Braves Players Reportedly May Complain to MLBPA Regarding Turner Field Infield

Matt Fitzgerald@@MattFitz_geraldCorrespondent IIIApril 21, 2016

ATLANTA, GA - OCTOBER 01:  Andrelton Simmons #19 of the Atlanta Braves scoops up a force out hit by Bryce Harper #34 of the Washington Nationals in the eighth inning at Turner Field on October 1, 2015 in Atlanta, Georgia.  (Photo by Kevin C. Cox/Getty Images)
Kevin C. Cox/Getty Images

Atlanta Braves players are reportedly considering filing a complaint to the MLB Players Association about the infield at Turner Field as a means of forcing their club to improve the current conditions.

Doug Padilla of ESPN.com reported the news Thursday, citing a source with knowledge of the situation. Los Angeles Dodgers manager Dave Roberts spoke to Padilla about the lackluster infield after his team played the Braves in two prior games at Turner Field this week.

"This is a tough infield,” Roberts said. "You look at Dodger Stadium versus this field, and this field, the guys talk about it around the league that it is not the best infield as far as playing."

Dodgers catcher Yasmani Grandal also weighed in on the situation, implying any potential changes aren't up to him.

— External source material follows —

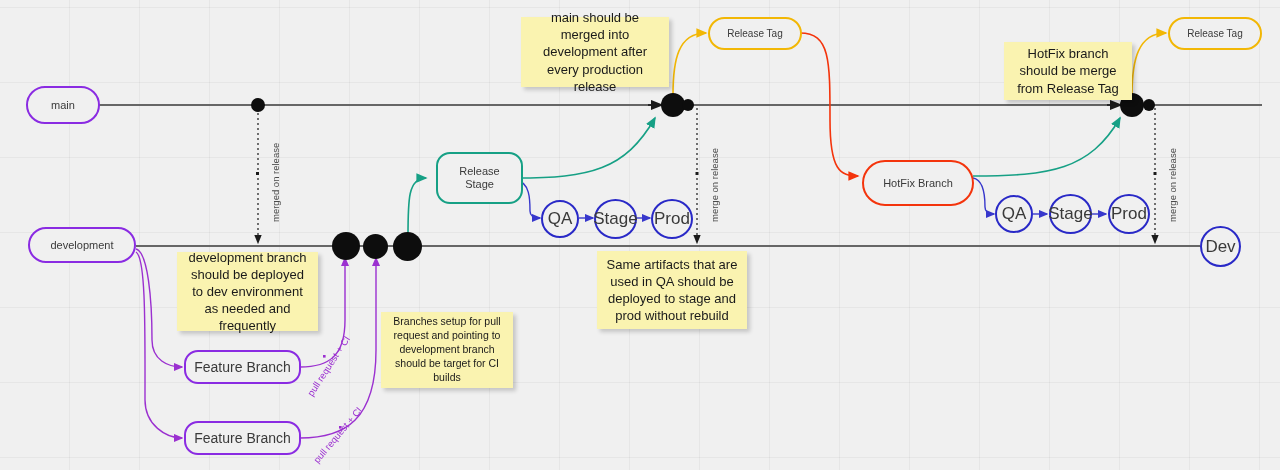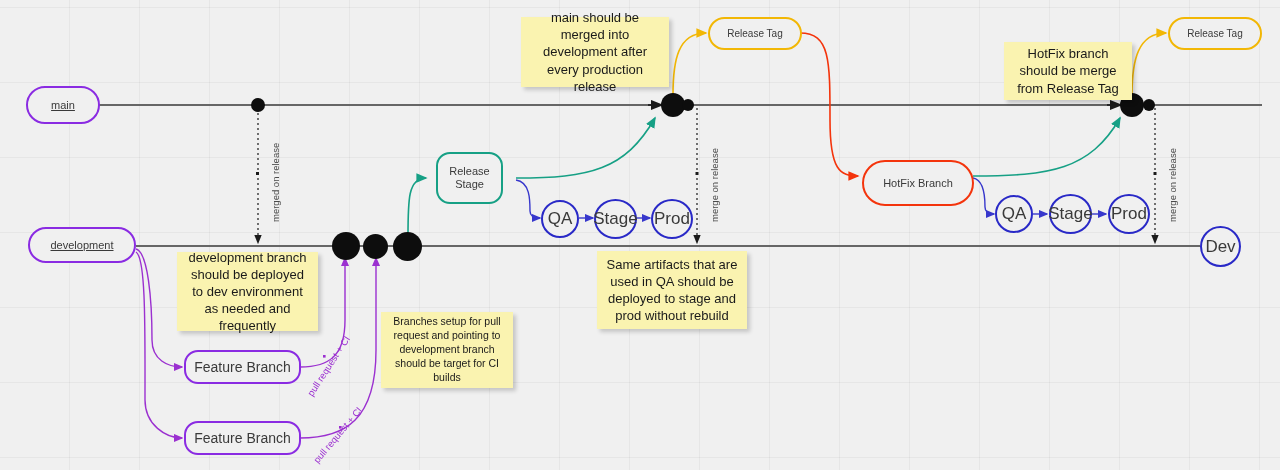"main" .branch-pill { text-decoration: underline -> none }
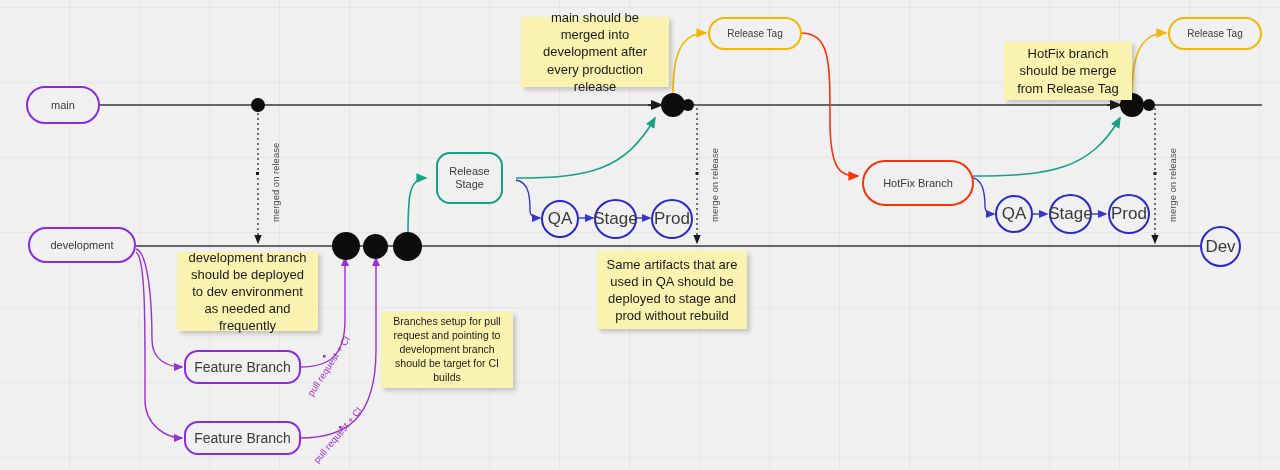"Release" div.node { width: 67px -> 87px }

"Behind home plate, I felt it was very soft. But then again, it's not our home field. It all depends on how the infielders like it here," Grandal said, per Padilla. "We just have to adjust to every playing field we go to and make plays. Obviously it was a little hard for us the last two days, making a couple of errors, but that's all right."

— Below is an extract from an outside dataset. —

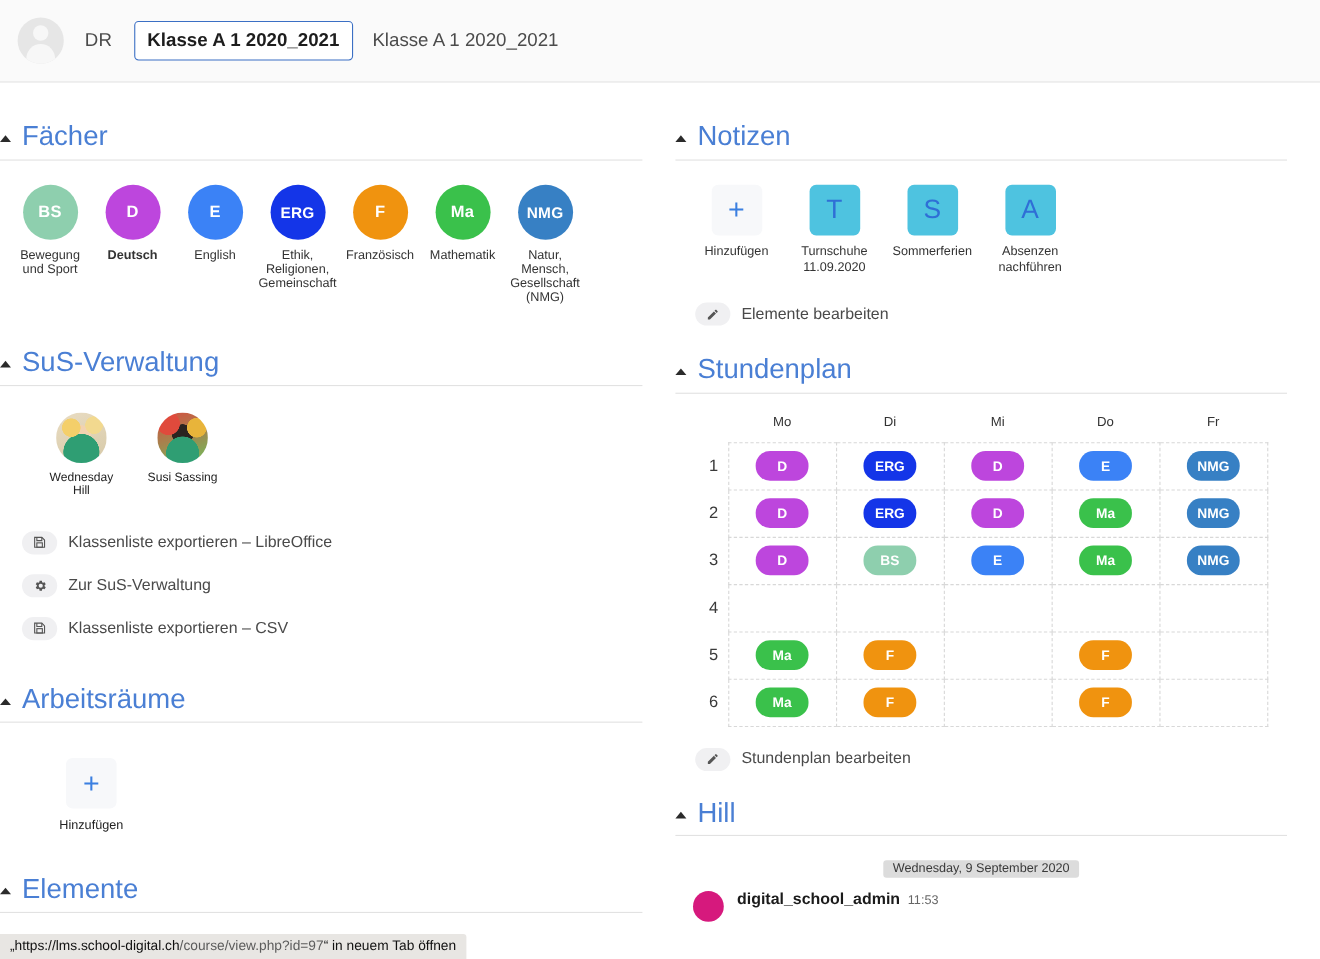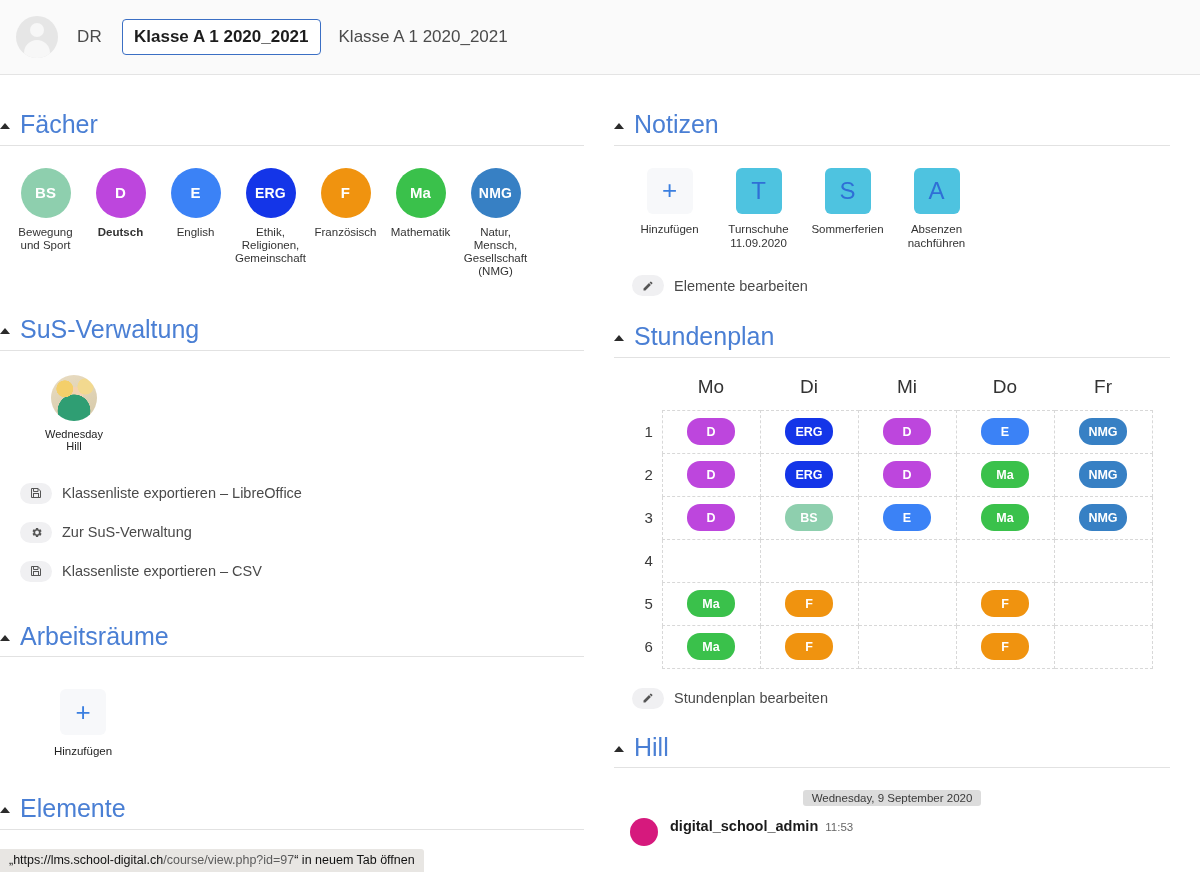"Mo" .tt th { font-size: 19px -> 12px }
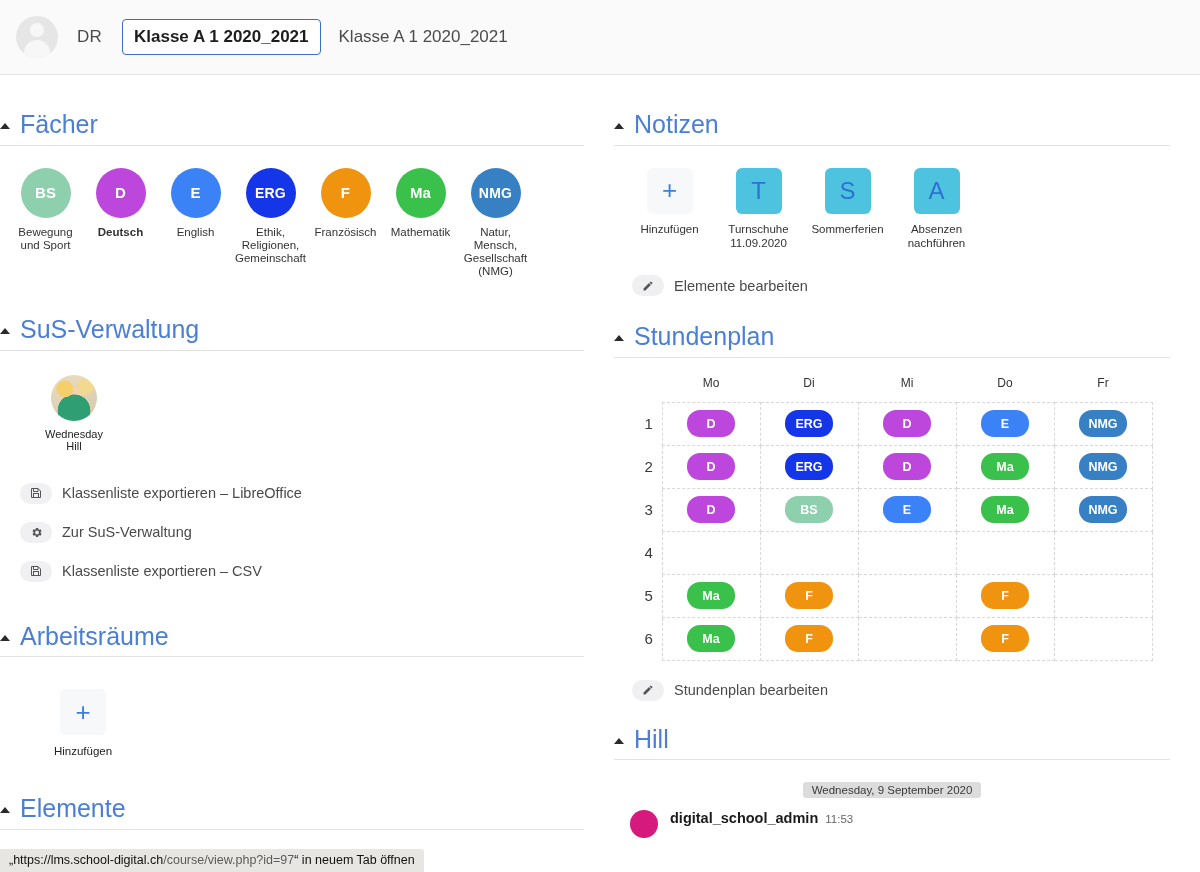"Susi Sassing" div.person { html: none -> <div> <div></div> <div>Susi Sassing</div> </div> }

Padilla's source suggested Turner Field's crew isn't taking as good of care of the infield as it could since the team is moving to a new stadium next season. Uneven grass and the area where the infield dirt meets the turf were cited as the most troublesome areas.

The threat of filing a complaint may well lead to Atlanta solving the matter internally without the MLBPA getting involved.

But if the current status quo is maintained and the Braves infielders adjust, they may be able to use the adverse conditions to their advantage at their home ballpark.

It may also benefit Atlanta's need to play small ball. The Braves entered Thursday's game ranked last in baseball with only three home runs as a team. They were last in that category with 100 dingers last season, too, so perhaps a rough infield would help them manufacture offense in lieu of power in the lineup.